25. Ms Reid submits and I accept that the appellant will encounter some obstacles to reintegration on return to Grenada. He has not returned for a number of years and will have fallen out of touch with the way of life there to some extent. A letter from Imperial College Healthcare dated 25 April 2023 shows that he has an undiagnosed gastrointestinal complaint which is under investigation. He also states that he has depression and difficulty sleeping, for which he is prescribed medication. I note from his most recent statement that none of this has prevented him from working in the UK. The appellant says that he has no family in Grenada and that his two children, who may or may not be his biological children, live in the USA. There is no evidence of that, but I proceed on the basis that it is true nevertheless. He says that it was suggested to him in Grenada in the past that he was gay but he does not suggest that he is at risk there, merely that he ‘did not really fit in’ and that it is not a place he wants to live. His statement from January 2022 also suggests that he would find it more difficult to find work because he has lost half of his index finger but, again, that does not appear to have caused him difficulty in obtaining work in the UK. Apart from these comparatively minor matters, there is no reason to think that he would experience very significant obstacles to re-integrating into the country of which is a national.

26. As will be apparent from my summary of the submissions, the focus of the case was on the consequences which would befall the appellant’s daughter A and his stepdaughter K in the event of his deportation. I make the following findings about the current family circumstances.

27. The appellant’s biological daughter A is 11 years old. She lives with her mother, Ms Williams, at an address in Ladbroke Grove. The appellant was formerly in a long-term relationship with Kalesha Miller and acted as a father figure in the lives of her two daughter, T (now aged 20) and K, who is 10 years old.

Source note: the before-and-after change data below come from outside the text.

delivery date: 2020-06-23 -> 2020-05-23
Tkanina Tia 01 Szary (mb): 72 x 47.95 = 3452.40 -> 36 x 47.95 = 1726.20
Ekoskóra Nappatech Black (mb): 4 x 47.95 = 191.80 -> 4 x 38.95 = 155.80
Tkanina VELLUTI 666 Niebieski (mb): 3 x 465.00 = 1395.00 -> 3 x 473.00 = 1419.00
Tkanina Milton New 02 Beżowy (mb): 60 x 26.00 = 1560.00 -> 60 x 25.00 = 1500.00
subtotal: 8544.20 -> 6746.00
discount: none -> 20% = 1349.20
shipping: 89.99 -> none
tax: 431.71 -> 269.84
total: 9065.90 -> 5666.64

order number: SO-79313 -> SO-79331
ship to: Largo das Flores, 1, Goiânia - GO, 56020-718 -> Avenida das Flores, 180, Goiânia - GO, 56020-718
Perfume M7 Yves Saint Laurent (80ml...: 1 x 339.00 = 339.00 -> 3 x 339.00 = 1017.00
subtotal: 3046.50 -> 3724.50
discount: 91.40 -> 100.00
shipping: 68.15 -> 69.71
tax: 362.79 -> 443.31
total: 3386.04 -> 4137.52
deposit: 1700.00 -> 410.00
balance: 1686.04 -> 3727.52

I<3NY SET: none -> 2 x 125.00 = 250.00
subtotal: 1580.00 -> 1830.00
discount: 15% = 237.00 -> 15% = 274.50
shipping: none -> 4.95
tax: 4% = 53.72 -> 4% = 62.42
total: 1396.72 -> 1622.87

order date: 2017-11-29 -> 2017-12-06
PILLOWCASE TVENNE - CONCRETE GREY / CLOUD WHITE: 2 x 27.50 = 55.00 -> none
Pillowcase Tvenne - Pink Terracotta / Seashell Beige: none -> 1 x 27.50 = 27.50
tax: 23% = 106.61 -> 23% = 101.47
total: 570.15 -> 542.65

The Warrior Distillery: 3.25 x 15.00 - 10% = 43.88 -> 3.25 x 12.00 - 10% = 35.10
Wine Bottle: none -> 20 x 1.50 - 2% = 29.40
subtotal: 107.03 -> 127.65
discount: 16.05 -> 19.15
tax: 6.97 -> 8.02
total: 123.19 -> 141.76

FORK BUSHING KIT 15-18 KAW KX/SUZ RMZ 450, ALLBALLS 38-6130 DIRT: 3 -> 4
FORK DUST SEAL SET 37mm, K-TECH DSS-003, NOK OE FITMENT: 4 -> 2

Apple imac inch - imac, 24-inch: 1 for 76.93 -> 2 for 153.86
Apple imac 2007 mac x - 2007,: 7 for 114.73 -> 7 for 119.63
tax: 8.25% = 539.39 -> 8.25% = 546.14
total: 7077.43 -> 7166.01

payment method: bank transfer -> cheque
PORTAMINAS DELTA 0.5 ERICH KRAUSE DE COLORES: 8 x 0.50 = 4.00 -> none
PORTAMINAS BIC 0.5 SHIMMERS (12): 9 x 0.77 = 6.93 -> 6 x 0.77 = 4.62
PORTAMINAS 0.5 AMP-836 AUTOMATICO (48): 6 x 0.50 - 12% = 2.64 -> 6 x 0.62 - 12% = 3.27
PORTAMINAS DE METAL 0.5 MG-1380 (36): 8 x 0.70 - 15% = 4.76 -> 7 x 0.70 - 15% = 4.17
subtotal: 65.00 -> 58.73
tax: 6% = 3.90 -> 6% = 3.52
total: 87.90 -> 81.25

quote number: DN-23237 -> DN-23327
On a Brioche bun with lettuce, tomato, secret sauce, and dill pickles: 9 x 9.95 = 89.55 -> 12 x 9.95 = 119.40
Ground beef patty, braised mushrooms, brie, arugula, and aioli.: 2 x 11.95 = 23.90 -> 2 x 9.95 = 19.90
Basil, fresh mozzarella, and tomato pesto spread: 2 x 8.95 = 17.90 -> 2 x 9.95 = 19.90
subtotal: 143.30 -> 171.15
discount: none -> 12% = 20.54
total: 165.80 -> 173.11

28. The picture is rather different from that which presented to the First-tier Tribunal. There is now a restraining order in force, prohibiting the appellant from having any direct or indirect contact with Ms Miller for three years. At the date of the hearing before the FtT, the appellant lived with Ms Miller and with T and K. He can no longer do so because the restraining order prohibits him from having any direct or indirect contact with Ms Miller.

29. The appellant says that he now lives with her mother and father (Mr and Mrs Bartley) at their home in Uxbridge, whilst Ms Miller and T and K live in Hayes. He stated in evidence that he continues to see K every day; he takes her to school every day and brings her back home every evening. He explained in oral evidence that it is possible for him to do so because he makes arrangements directly with K, who has her own mobile phone. He alerts her to his arrival at the house in this way, without needing to have any contact with Ms Miller.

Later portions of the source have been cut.